III.) Systems Biology analyses
The most interesting SNPs will be selected and used for in silico functional analyses to understand the biological context of our findings. We will use a set of established systems biology approaches, to annotate these genetic features with biomedical ontologies such as Gene Ontology and other contextual information. This allows us to identify molecular mechanisms and pathways that are relevant for the genetic characteristics of obesity in bipolar disorder.

Resources needed

A. Genotype data
We apply for the total genotype data (total sample, best guess data) from the complete quality controlled, imputed PsyCourse 3.0 data (n= 1223 cases). Nevertheless, for diverse tasks (e.g. to exclude related patients or to analyse relatedness for correction) our QC specialist would need a pruned dataset (~20k ; independent, not in LD SNPs from the whole genome). If he had to include related individuals at all, he would exclude PI_HAT >0.185 in Plink IBD check and would do an additional check with GEMMA - both on a pruned whole dataset. But, if related individuals are excluded in the sample, this is not necessary.
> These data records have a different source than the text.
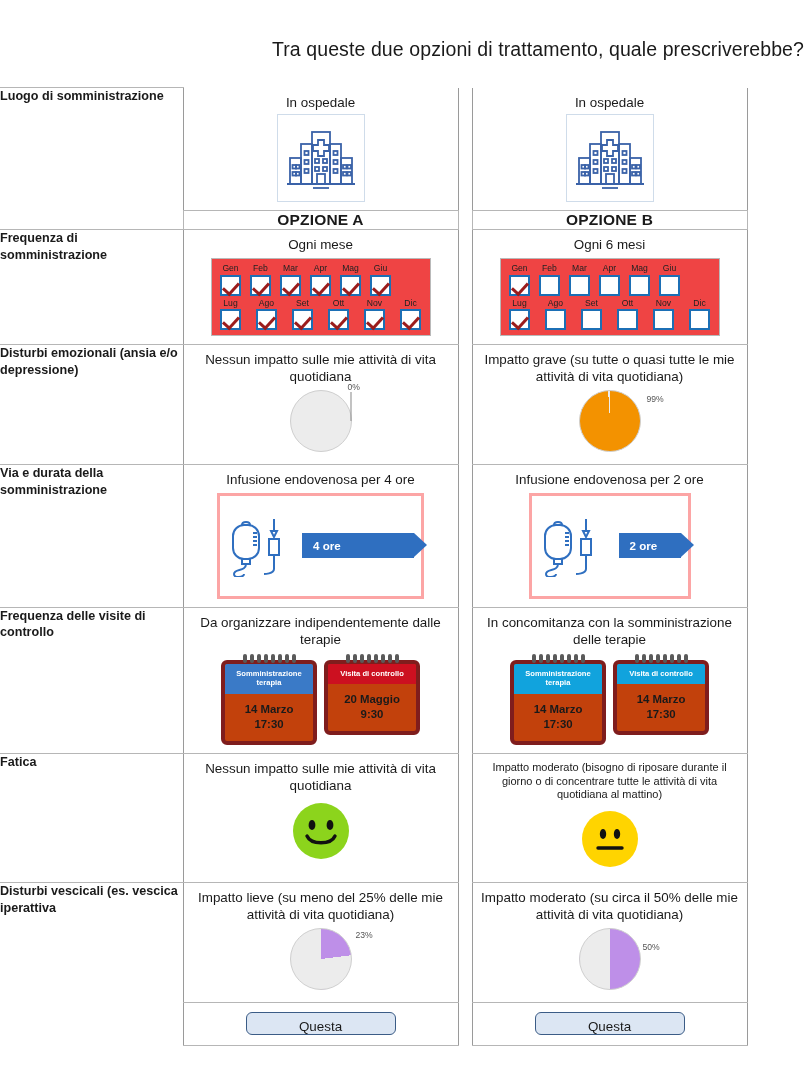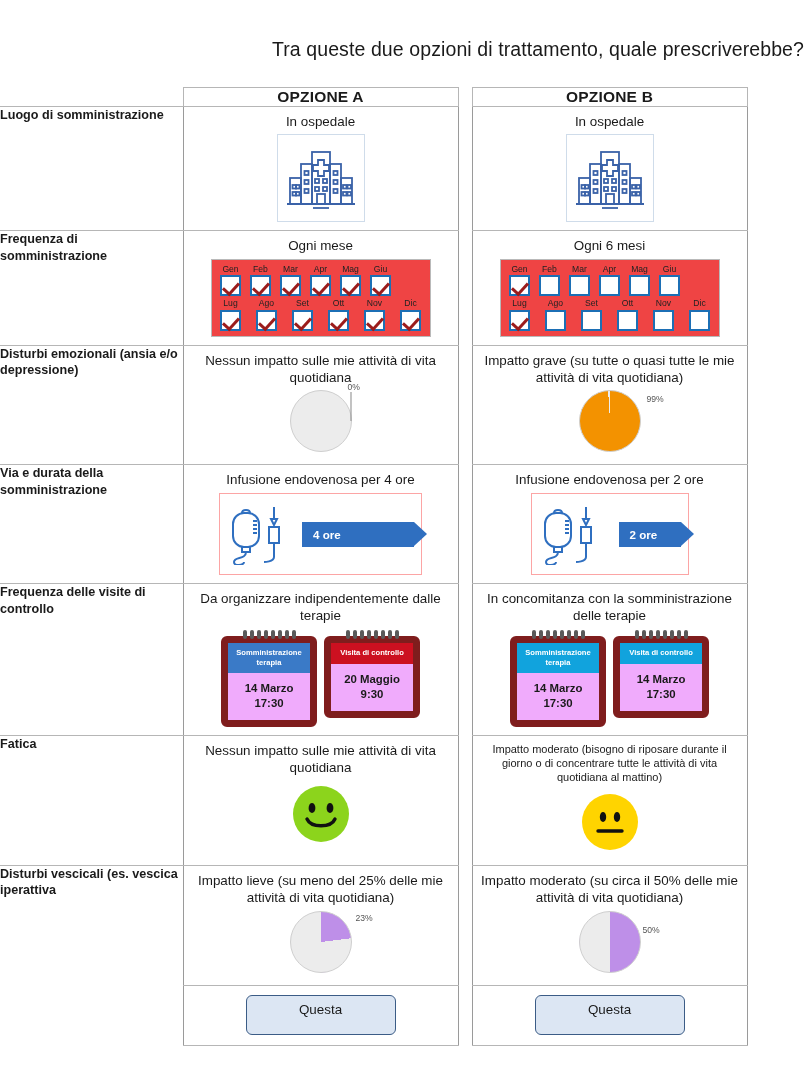"OPZIONE A" tr { order: before "Luogo di somministrazione" -> after "Luogo di somministrazione" }
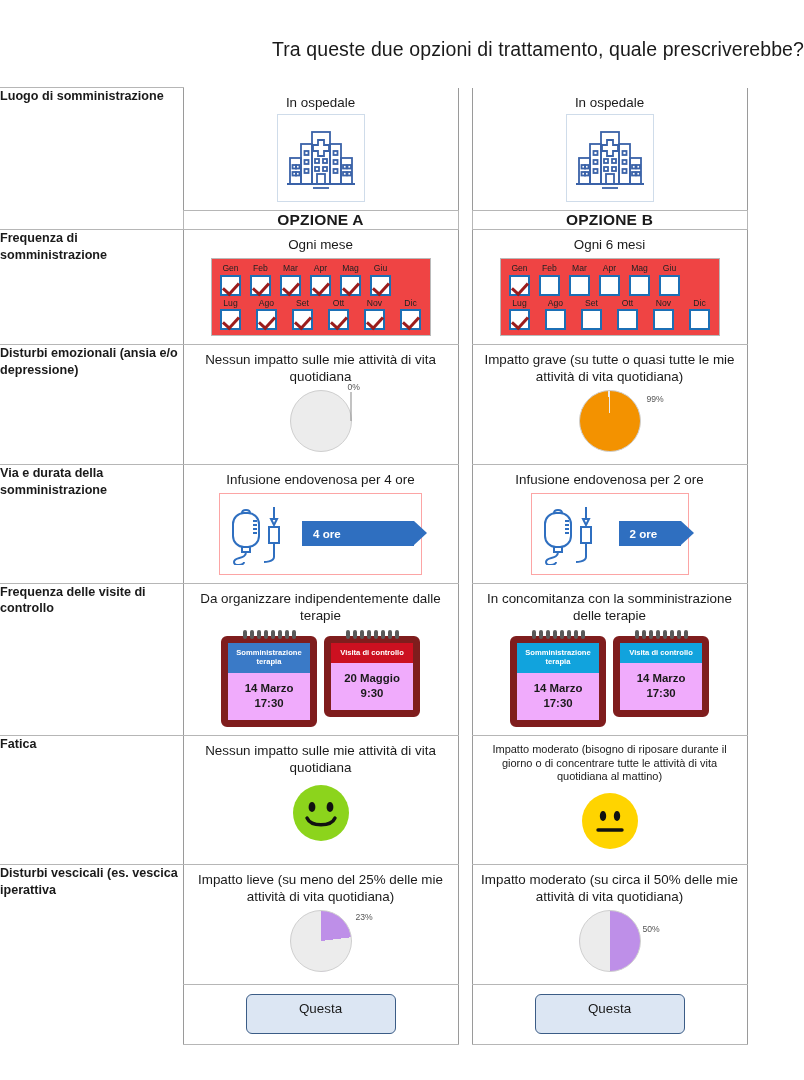"4 ore" .inf-frame { border: 1px solid #fca5a5 -> 3px solid #fca5a5; padding: 9px 7px -> 19px 7px }
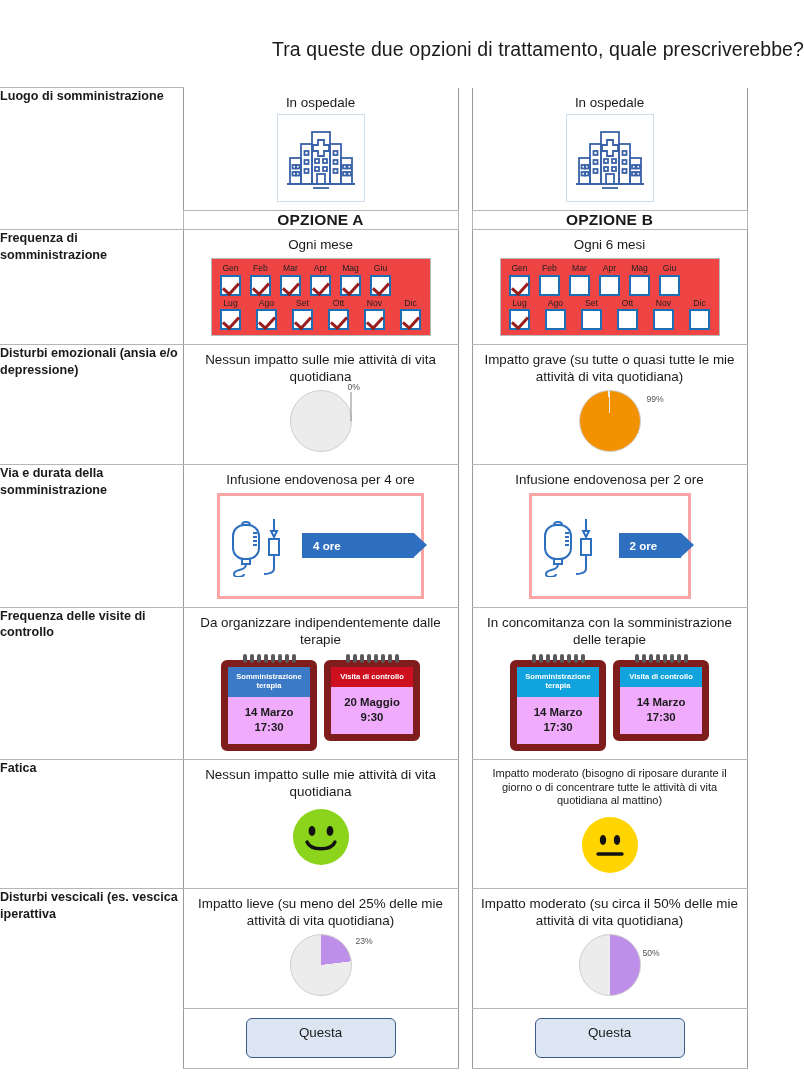"Somministrazione terapia" .card-body { background: #f0abfc -> #c2410c; border: 7px solid #7f1d1d -> 4px solid #7f1d1d }
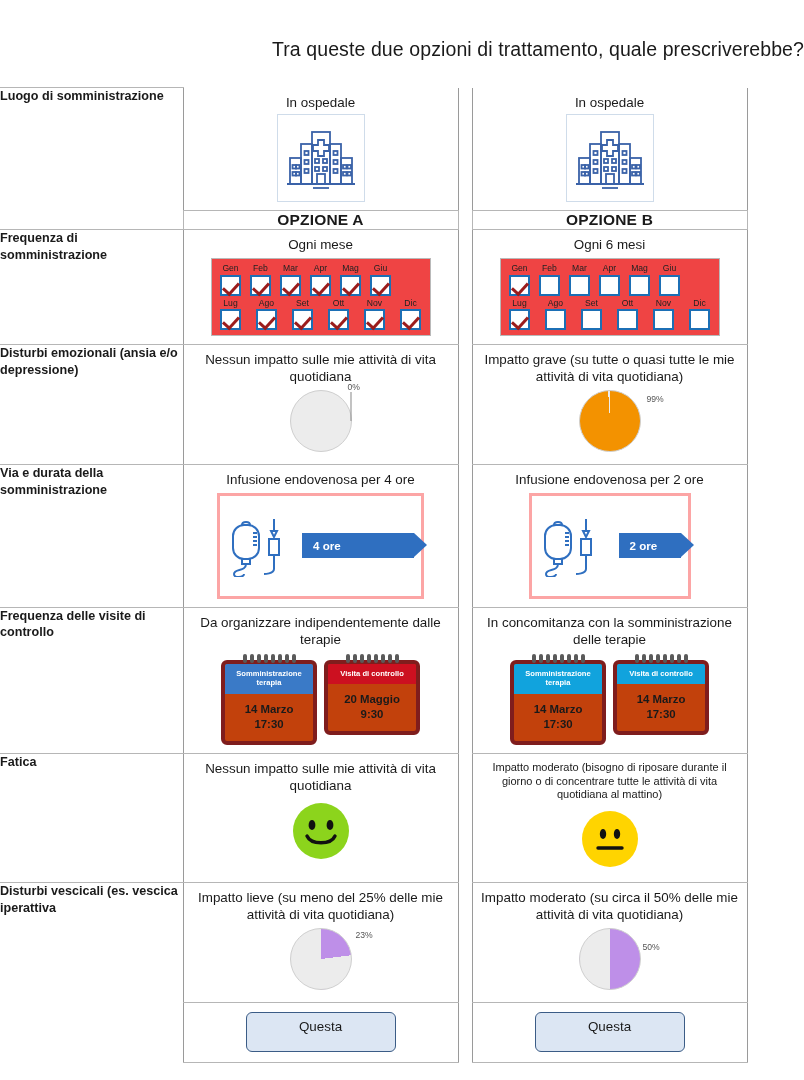"Questa" .choose { padding: 6px 0 17px -> 6px 0 0 }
B. Phenotype data for sample description, exploratory data-analysis, covariates and testing association between obesity and MC4R: Anthropometric measures at baseline (V1) for all patients and for each visit (V2, V3, V4):
Body mass index
Waist circumference
Elevated cholesterol or triglyceride levels

Comorbidities (cardiovascular or putatively affecting weight):
Hypertension
Diabetes
Heart attacks
Angina pectoris
Stroke
Asthma
Kidney failure
COPD/chronic Bronchitis
Traumatic brain injury
Kidney failure
Cancer
Hyperthyroidism
Hypothyroidism
Infectious diseases
Liver cirrhosis or inflammation

Diagnosis and course of disease:
Diagnosis according to DSM-IV, DSM-IV diagnosis categories, Bipolar-I Disorder Bipolar-II Disorder
Number of manic episodes
Number of MDD episodes
Number of hypomanic episodes
Number of suicide attempts
Clinical Global Impression (CGI) - illness severity scale
Global Assessment of Functioning (GAF)

For putative covariates and sample description:
age
sex
markers for measuring indirectly loneliness and life events: marital status
relationship status
"Do you currently have a partner?"
children,
siblings
living alone
life events precipitating illness episode between study visits

Change in housing situation since last study visit?;
high-school level education
professional education
currently paid employment
disability pension due to psychological/psychiatric illness
duration of illness
first-episode patient
psychiatric medication change during the past six months
family member ever affected by psychiatric disorder
hyperthyroidism
hypothyroidism

Inventory of depressive symptomatology (IDS-C30):
items for disturbed sleep:
Item 1 Sleep onset insomnia
Item 2 Mid-nocturnal insomnia
Item 3 Early morning insomnia
Item 4 Hypersomnia
Young Mania Rating Scale
Hamilton Depression Scale
BDI-II
country of birth
comorbidities

Needed, but not in PsyCourse databank yet:
length of study attendance
lengths of treatment with antipsychotics or medication in general
BMI before medication start or BMI with 18 years
relatedness correction (if related individuals were not excluded in QC by Pi-Hat value!)
antidepressants (yes, no)
antipsychotics (yes, no)
antiepileptics (yes, no)
and lithium (yes, no)

Further necessary variables for filtering, which may be necessary: recruitment center, date of interview, case or control status.